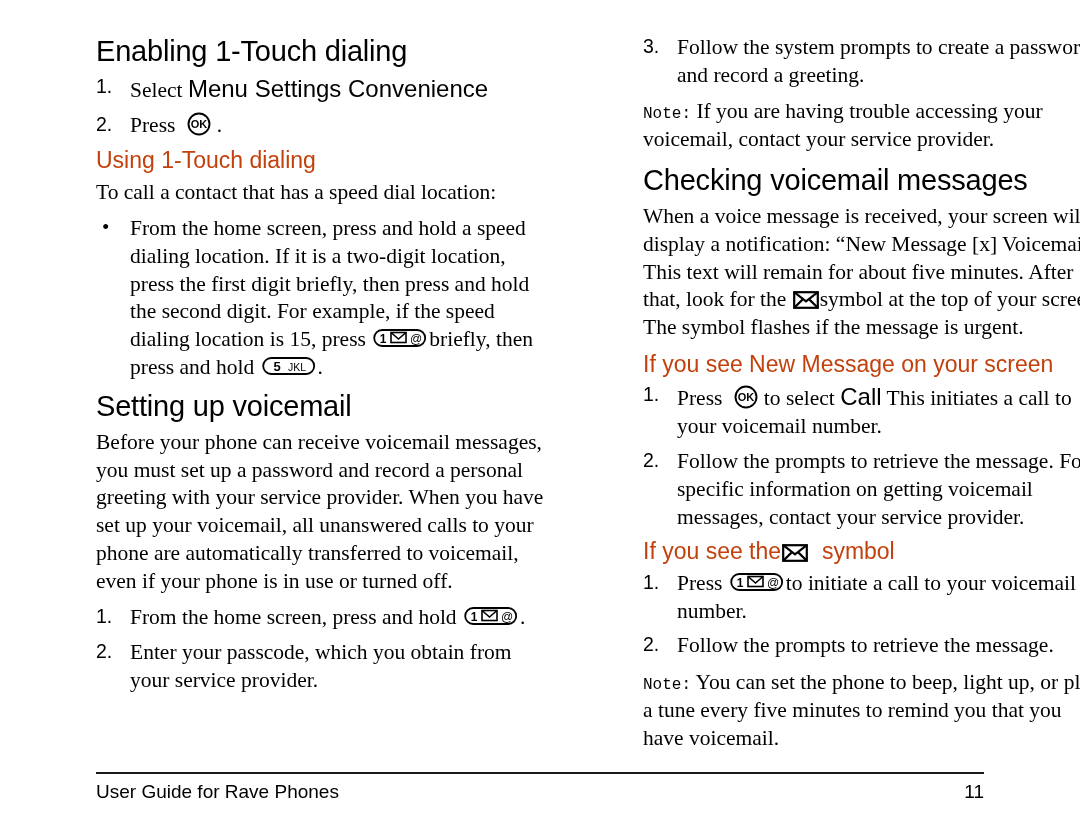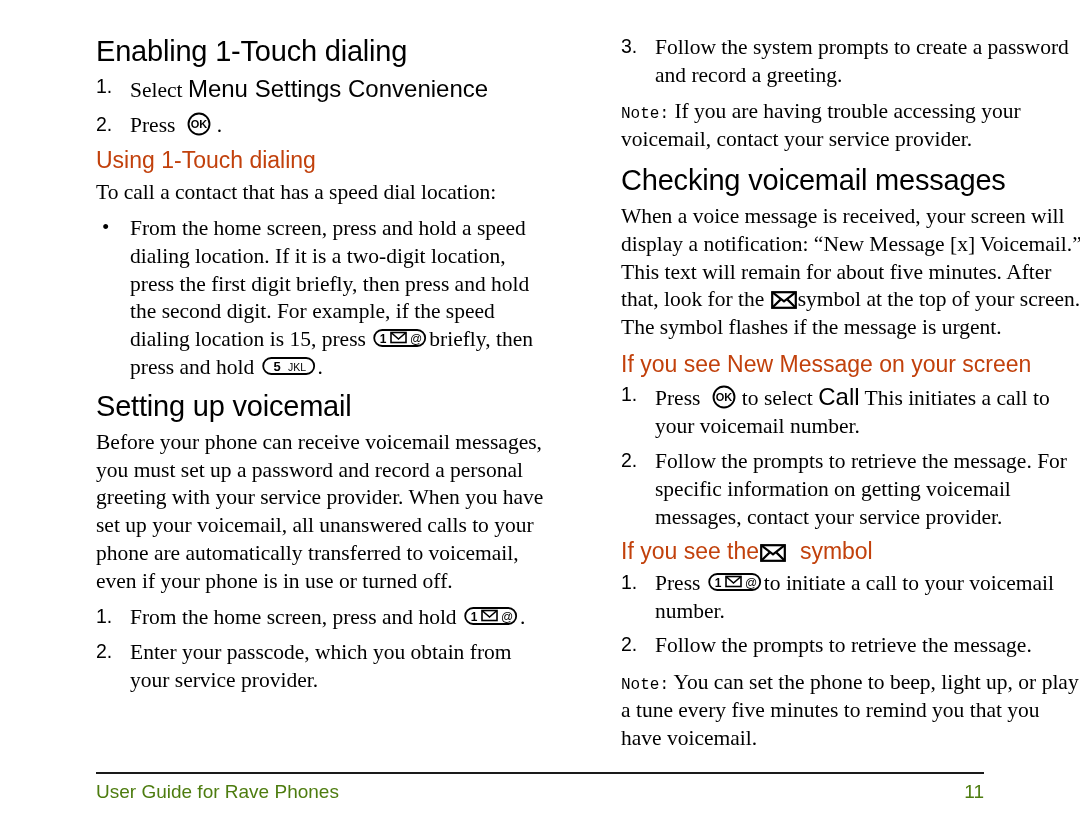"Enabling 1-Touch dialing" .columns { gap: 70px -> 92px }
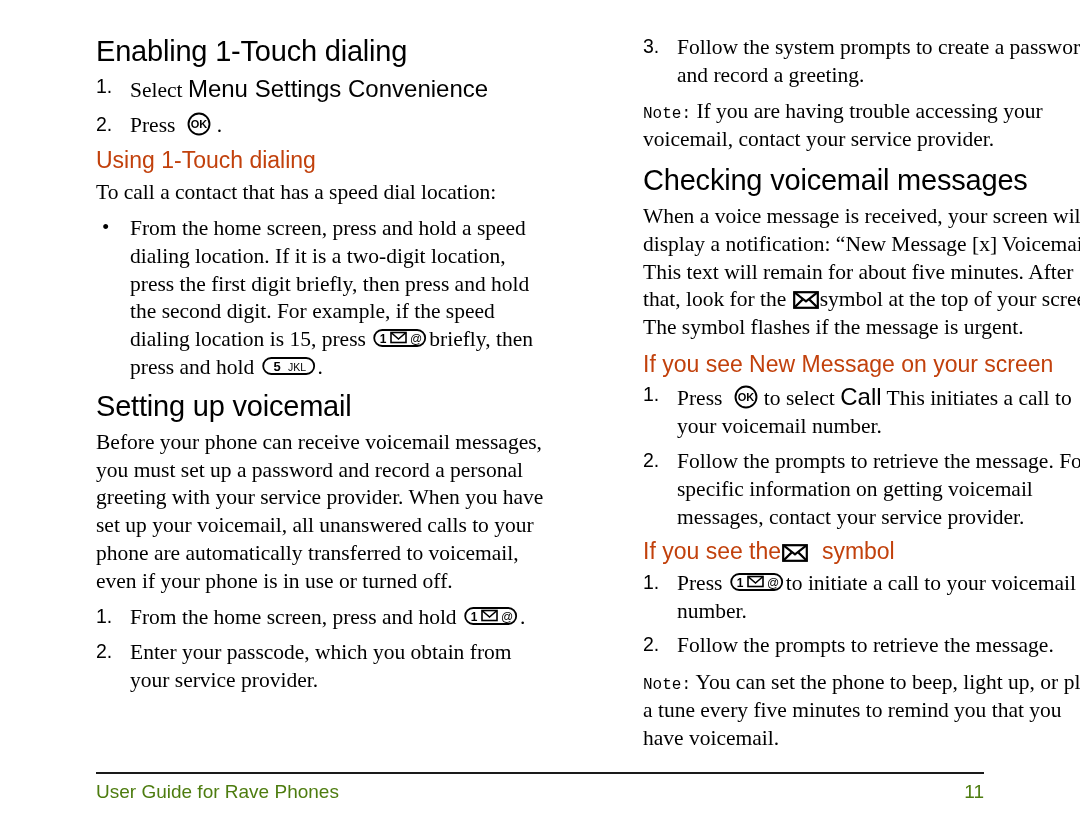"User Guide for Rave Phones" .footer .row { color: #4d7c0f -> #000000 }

────

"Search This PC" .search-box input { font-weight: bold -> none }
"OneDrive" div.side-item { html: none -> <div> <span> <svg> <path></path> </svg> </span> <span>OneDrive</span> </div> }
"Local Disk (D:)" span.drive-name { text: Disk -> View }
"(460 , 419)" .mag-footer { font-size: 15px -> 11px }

────

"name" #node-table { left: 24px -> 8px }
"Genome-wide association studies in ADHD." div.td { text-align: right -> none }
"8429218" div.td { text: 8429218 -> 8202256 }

────

▶ [Assignment]:
Starting at the line with "gap: 70px ->" in the entries above, write out every line exactly until the line with "Guide for Rave" has been written. Include no pictures and nothing more.

▶ [Your solution]:
"Enabling 1-Touch dialing" .columns { gap: 70px -> 92px }
"User Guide for Rave Phones" .footer .row { color: #4d7c0f -> #000000 }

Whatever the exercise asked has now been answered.